(Web interface edit records)

☆ ☆ ☆ ☆ ☆

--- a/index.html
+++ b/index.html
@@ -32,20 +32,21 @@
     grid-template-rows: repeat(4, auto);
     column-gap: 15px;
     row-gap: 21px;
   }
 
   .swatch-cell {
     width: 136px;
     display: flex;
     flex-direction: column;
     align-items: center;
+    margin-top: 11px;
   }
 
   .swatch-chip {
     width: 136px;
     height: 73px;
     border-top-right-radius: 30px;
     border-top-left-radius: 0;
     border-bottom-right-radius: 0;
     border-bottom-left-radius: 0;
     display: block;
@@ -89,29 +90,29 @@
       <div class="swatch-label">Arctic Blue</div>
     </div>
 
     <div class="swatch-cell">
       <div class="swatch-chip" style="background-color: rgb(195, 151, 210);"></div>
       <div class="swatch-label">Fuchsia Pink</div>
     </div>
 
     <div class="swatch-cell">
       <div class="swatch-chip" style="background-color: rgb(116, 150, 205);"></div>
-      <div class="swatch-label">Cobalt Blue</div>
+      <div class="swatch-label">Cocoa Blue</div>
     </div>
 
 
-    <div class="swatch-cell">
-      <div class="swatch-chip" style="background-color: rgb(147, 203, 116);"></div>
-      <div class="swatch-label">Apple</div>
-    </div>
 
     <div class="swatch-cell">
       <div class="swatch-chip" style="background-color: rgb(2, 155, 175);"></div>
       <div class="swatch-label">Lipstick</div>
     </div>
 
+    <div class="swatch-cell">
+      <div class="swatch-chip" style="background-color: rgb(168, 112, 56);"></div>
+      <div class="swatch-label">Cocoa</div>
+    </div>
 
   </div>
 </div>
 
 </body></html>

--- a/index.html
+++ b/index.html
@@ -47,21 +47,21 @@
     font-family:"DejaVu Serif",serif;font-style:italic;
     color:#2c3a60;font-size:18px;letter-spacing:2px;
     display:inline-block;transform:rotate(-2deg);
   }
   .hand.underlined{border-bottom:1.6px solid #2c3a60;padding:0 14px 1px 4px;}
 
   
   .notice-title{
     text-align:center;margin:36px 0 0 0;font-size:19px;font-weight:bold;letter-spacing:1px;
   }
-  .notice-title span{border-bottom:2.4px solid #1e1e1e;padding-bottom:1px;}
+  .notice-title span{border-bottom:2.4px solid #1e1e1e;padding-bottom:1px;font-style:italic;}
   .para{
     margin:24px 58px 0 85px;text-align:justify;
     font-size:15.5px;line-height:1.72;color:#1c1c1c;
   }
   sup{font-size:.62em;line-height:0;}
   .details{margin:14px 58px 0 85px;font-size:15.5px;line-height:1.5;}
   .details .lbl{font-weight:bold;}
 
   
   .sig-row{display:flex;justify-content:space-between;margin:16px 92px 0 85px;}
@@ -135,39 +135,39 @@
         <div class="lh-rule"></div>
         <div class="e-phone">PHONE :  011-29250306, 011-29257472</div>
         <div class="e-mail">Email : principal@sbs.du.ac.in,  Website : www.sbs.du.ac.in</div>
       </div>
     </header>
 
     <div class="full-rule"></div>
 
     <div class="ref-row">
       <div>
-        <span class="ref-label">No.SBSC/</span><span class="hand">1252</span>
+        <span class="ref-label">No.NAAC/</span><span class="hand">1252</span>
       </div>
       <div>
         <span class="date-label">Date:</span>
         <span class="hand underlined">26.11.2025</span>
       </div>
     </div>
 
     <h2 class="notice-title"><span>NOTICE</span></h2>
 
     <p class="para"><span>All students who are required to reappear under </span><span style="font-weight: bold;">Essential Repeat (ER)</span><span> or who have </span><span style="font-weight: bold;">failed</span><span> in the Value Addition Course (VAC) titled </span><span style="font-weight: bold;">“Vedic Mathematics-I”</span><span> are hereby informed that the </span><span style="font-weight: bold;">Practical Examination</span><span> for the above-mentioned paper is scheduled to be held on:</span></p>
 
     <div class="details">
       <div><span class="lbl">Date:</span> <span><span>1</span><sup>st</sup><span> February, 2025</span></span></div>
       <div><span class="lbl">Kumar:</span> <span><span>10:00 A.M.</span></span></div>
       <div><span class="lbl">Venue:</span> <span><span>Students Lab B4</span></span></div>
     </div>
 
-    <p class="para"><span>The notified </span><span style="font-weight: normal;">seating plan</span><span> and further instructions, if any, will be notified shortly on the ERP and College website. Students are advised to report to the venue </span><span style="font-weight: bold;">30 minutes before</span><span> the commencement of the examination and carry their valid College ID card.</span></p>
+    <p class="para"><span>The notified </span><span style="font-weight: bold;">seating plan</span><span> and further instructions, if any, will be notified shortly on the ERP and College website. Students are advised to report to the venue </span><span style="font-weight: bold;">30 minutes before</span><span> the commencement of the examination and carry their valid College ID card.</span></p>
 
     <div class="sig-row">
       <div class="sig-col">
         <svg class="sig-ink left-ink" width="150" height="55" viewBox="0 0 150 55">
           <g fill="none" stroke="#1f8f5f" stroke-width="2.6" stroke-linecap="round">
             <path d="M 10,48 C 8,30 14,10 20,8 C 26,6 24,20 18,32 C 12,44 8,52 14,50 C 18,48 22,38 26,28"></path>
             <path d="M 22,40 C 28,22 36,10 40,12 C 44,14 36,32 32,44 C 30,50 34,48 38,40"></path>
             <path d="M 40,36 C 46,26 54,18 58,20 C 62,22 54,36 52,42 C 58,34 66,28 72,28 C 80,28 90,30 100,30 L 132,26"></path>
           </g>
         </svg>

☆ ☆ ☆ ☆ ☆

▶ **Task goal**
Copy each line of the records that contains the word "padding".

▶ **Exercise result**
   .hand.underlined{border-bottom:1.6px solid #2c3a60;padding:0 14px 1px 4px;}
-  .notice-title span{border-bottom:2.4px solid #1e1e1e;padding-bottom:1px;}
+  .notice-title span{border-bottom:2.4px solid #1e1e1e;padding-bottom:1px;font-style:italic;}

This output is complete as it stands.